↓

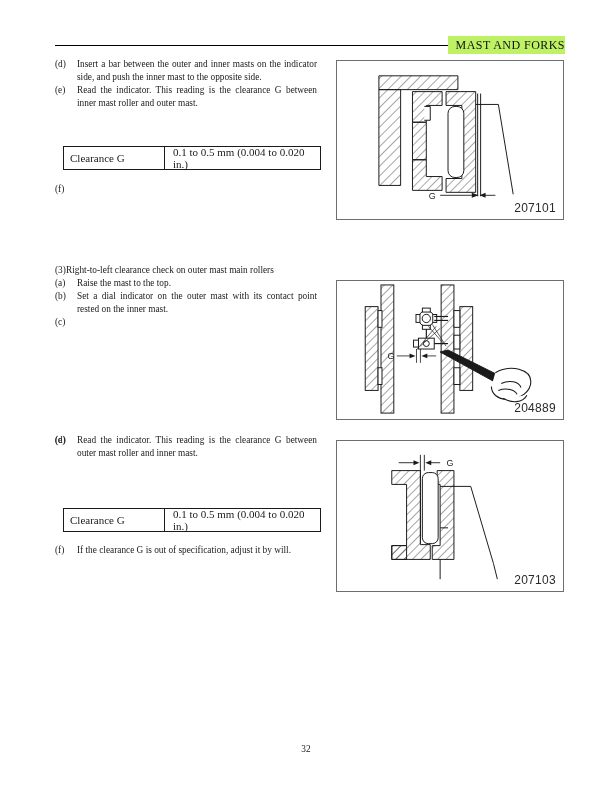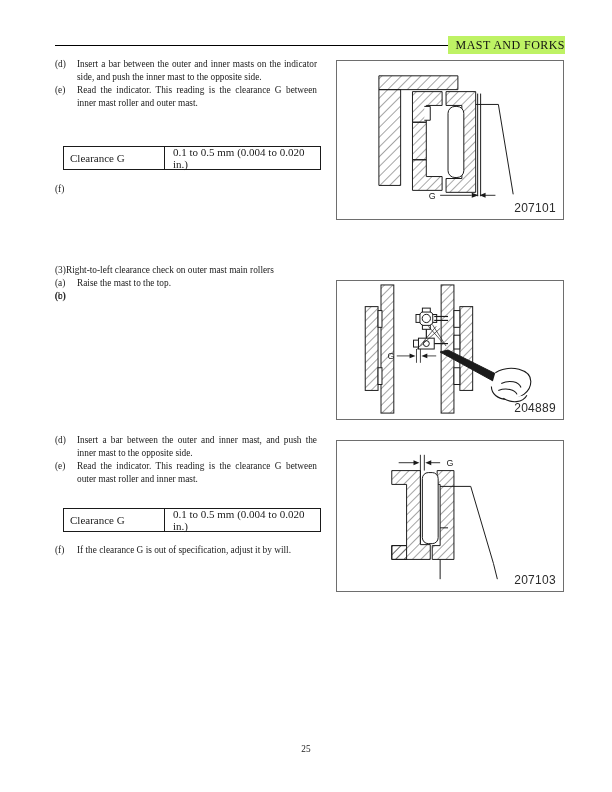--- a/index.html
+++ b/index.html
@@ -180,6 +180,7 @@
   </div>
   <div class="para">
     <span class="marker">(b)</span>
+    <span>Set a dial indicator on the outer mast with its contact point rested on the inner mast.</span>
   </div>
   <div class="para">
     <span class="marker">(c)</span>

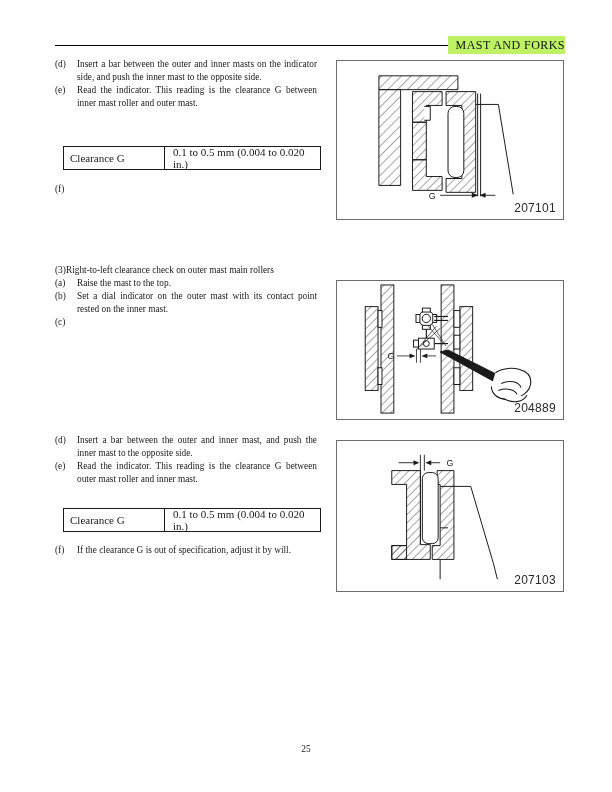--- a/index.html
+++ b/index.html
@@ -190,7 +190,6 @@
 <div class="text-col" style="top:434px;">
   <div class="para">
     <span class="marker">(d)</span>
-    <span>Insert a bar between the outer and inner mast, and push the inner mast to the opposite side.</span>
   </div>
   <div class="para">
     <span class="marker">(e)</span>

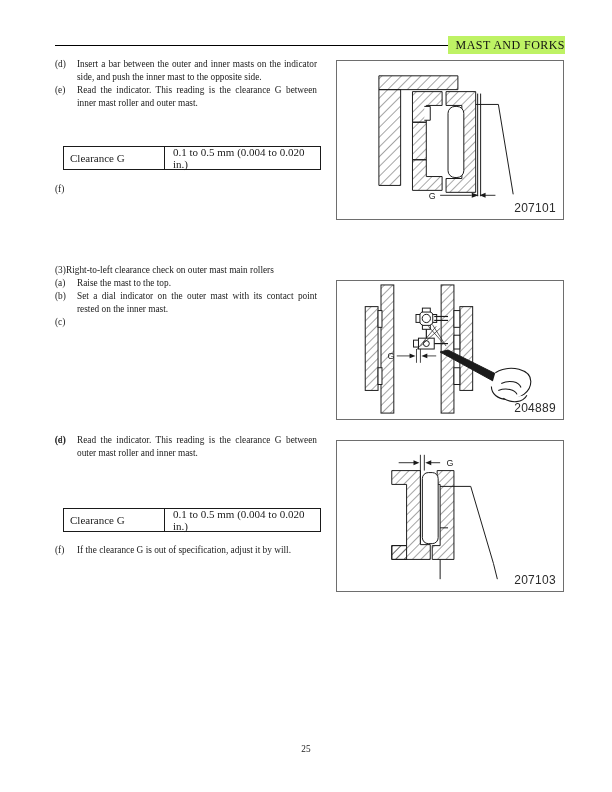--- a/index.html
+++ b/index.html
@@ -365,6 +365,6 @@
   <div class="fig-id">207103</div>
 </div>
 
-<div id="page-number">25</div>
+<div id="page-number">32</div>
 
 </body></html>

↑

WHAT YOU SHOULD DO ▸
Within the records above, count each line holding "mast". Write down only the number.

TASK RESULT ▸
2